膵臓がんの最も効果的な治療法
膵臓がんは死亡率が非常に高いがんの一つです。症状が現れにくく、診断が遅れることが多いため、発見時には手術が不可能なケースが少なくありません。そのため、多くの治療は緩和的なものに限られます。しかし、早期に発見できれば、腫瘍を縮小させたり、完全に除去できる治療法があります。
手術
がんが他の臓器やリンパ節に転移していない非常に早期の段階であれば、腫瘍の切除が可能です。手術は腫瘍の位置により異なります。
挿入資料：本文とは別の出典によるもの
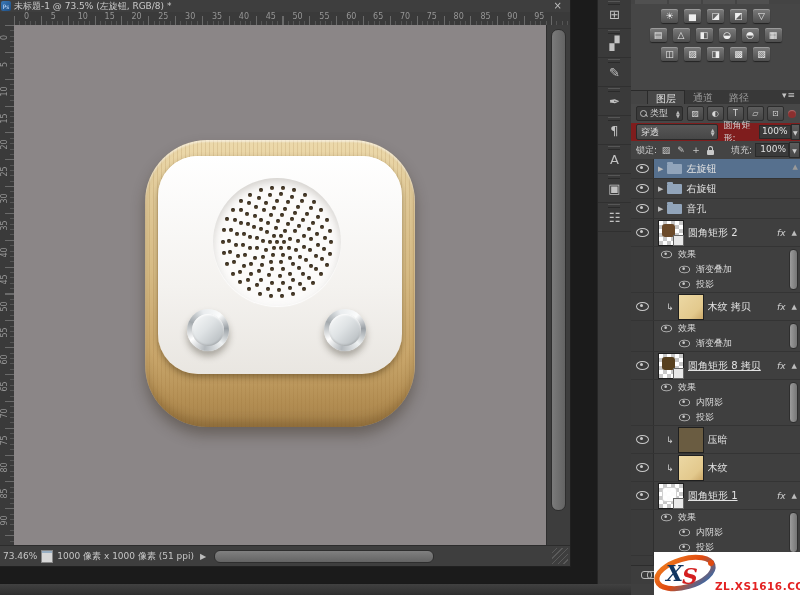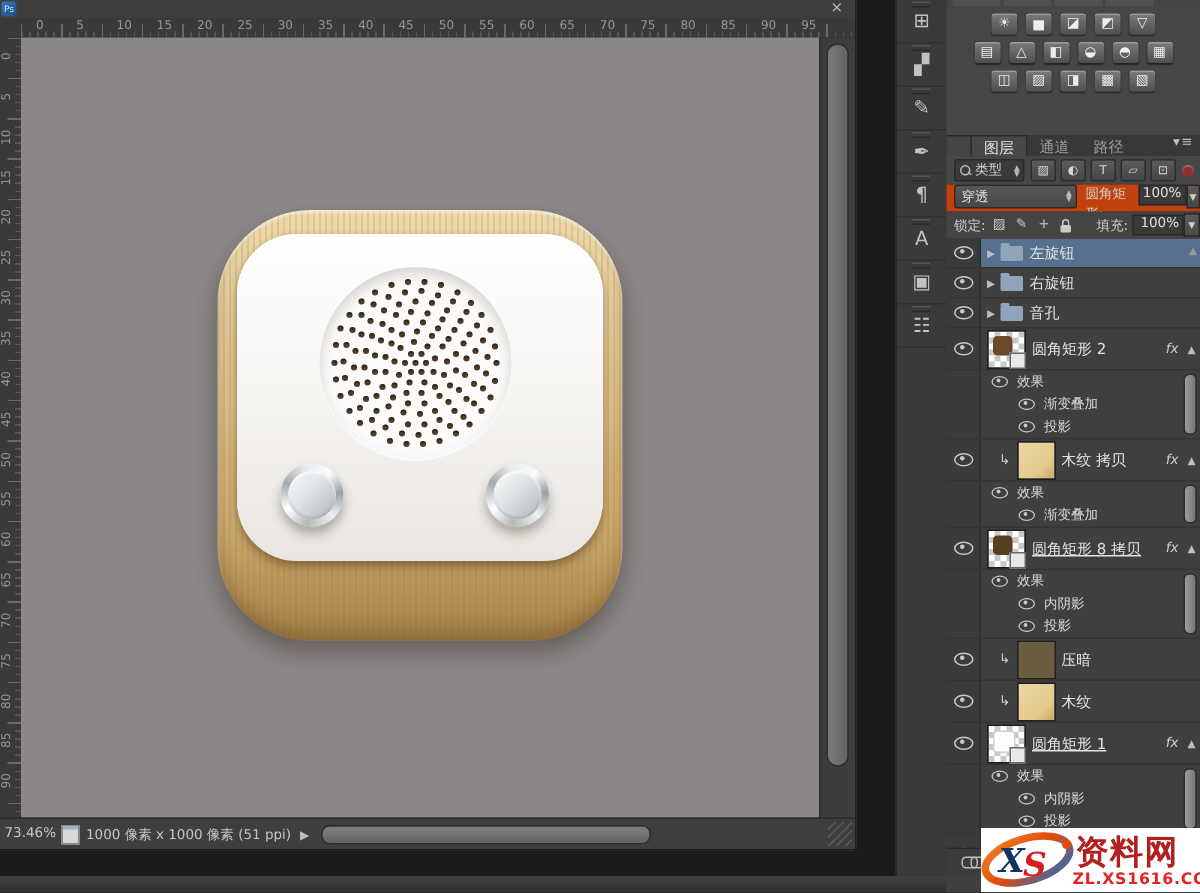--- a/index.html
+++ b/index.html
@@ -102,22 +102,22 @@
               display:flex;align-items:center;gap:4px;padding-left:5px;border-bottom:1px solid #2f2f2f;}
   #kind-select{width:62px;height:13px;background:#3a3a3a;border:1px solid #2a2a2a;border-radius:2px;
                display:flex;align-items:center;font-size:9px;color:#d3d3d3;padding-left:3px;gap:3px;}
   .mag{width:5px;height:5px;border:1px solid #bbb;border-radius:50%;position:relative;}
   .mag::after{content:"";position:absolute;left:4px;top:4px;width:3px;height:1px;background:#bbb;transform:rotate(45deg);}
   .updn{margin-left:auto;margin-right:2px;font-size:5px;line-height:4px;color:#bbb;display:flex;flex-direction:column;}
   .fbtn{width:15px;height:13px;border-radius:2px;background:linear-gradient(180deg,#5c5c5c,#454545);
         border:1px solid #2d2d2d;color:#d8d8d8;font-size:8px;display:flex;align-items:center;justify-content:center;}
   #filter-toggle{margin-left:auto;margin-right:4px;width:12px;height:8px;border-radius:4px;background:#8c2f2f;
         box-shadow:inset 0 1px 1px rgba(255,255,255,.3);}
-  #blend-row{position:absolute;left:0;top:123px;right:0;height:18px;background:#c2410c;display:flex;
-             align-items:flex-start;font-size:9px;color:#cfcfcf;padding-left:5px;border-bottom:1px solid #2f2f2f;}
+  #blend-row{position:absolute;left:0;top:123px;right:0;height:18px;background:#7f1d1d;display:flex;
+             align-items:center;font-size:9px;color:#cfcfcf;padding-left:5px;border-bottom:1px solid #2f2f2f;}
   #blend-select{width:92px;height:14px;background:linear-gradient(180deg,#575757,#474747);
                 border:1px solid #2a2a2a;border-radius:2px;display:flex;align-items:center;
                 padding-left:4px;font-size:9px;color:#e0e0e0;}
   .valbox{width:34px;height:12px;background:#3a3a3a;border:1px solid #2a2a2a;text-align:right;
           padding-right:2px;margin-left:3px;font-size:9px;color:#e0e0e0;}
   .valdrop{width:9px;height:14px;background:linear-gradient(180deg,#5c5c5c,#474747);border:1px solid #2a2a2a;
            font-size:6px;color:#ccc;display:flex;align-items:center;justify-content:center;}
   #lock-row{position:absolute;left:0;top:141px;right:0;height:18px;background:#444;display:flex;
             align-items:center;font-size:9px;color:#cfcfcf;padding-left:5px;border-bottom:1px solid #2a2a2a;}
   .lockico{width:12px;height:12px;margin-left:3px;display:flex;align-items:center;justify-content:center;
@@ -172,20 +172,21 @@
   #wm-url{position:absolute;left:61px;top:28px;font-size:10.5px;font-weight:bold;color:#e32222;letter-spacing:.5px;}
 </style>
 </head>
 <body>
 
 <div id="app">
 
   <div id="doc-window">
     <div id="doc-titlebar">
       <span id="doc-icon">Ps</span>
+      <span>未标题-1 @ 73.5% (左旋钮, RGB/8) *</span>
       <span id="doc-close">×</span>
     </div>
     <div id="ruler-corner"></div>
     <div id="hruler">
         <span style="left: 10px;">0</span>
         <span style="left: 36.85px;">5</span>
         <span style="left: 63.7px;">10</span>
         <span style="left: 90.55px;">15</span>
         <span style="left: 117.4px;">20</span>
         <span style="left: 144.25px;">25</span>
@@ -738,17 +739,16 @@
           <stop offset="0" stop-color="#f08020"></stop>
             <stop offset="0.5" stop-color="#e04a10"></stop>
             <stop offset="1" stop-color="#1a6fc4"></stop>
         </linearGradient>
       </defs>
       <ellipse cx="33" cy="21" rx="29" ry="14" fill="none" stroke="url(#wmg)" stroke-width="5" transform="rotate(-16 33 21)"></ellipse>
       <circle cx="59" cy="11" r="3" fill="#e04a10"></circle>
       <text x="14" y="29" font-size="22" font-style="italic" font-weight="bold" fill="#12355f" font-family="DejaVu Serif, serif">X</text>
       <text x="30" y="32" font-size="22" font-style="italic" font-weight="bold" fill="#d41f1f" font-family="DejaVu Serif, serif">S</text>
     </svg>
-    <div id="wm-brand">资料网</div>
     <div id="wm-url">ZL.XS1616.COM</div>
   </div>
 
 </div>
 
 </body></html>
膵頭部に腫瘍がある場合は「ウィップル手術(膵頭部切除術)」を行い、膵臓の頭部、胆嚢、小腸の一部を切除します。膵体部・尾部に腫瘍がある場合は、膵体部・尾部切除術で膵臓の尾部と一部の本体を切除します。
化学療法
化学療法は、がん細胞を直接攻撃する強力な抗がん剤を静脈注射または経口で投与する治療です。単剤または複数剤の併用があり、手術後や放射線療法と組み合わせて使用されることが一般的です。適切な薬剤選択により、腫瘍の縮小や再発リスクの低減が期待できます。
放射線療法
放射線療法は、高エネルギーの放射線ビームでがん細胞を破壊する方法です。手術前に腫瘍を小さくする目的で行うことや、手術後に再発を防ぐために実施することがあります。化学療法と併用すれば、腫瘍の縮小や転移防止の効果が高まります。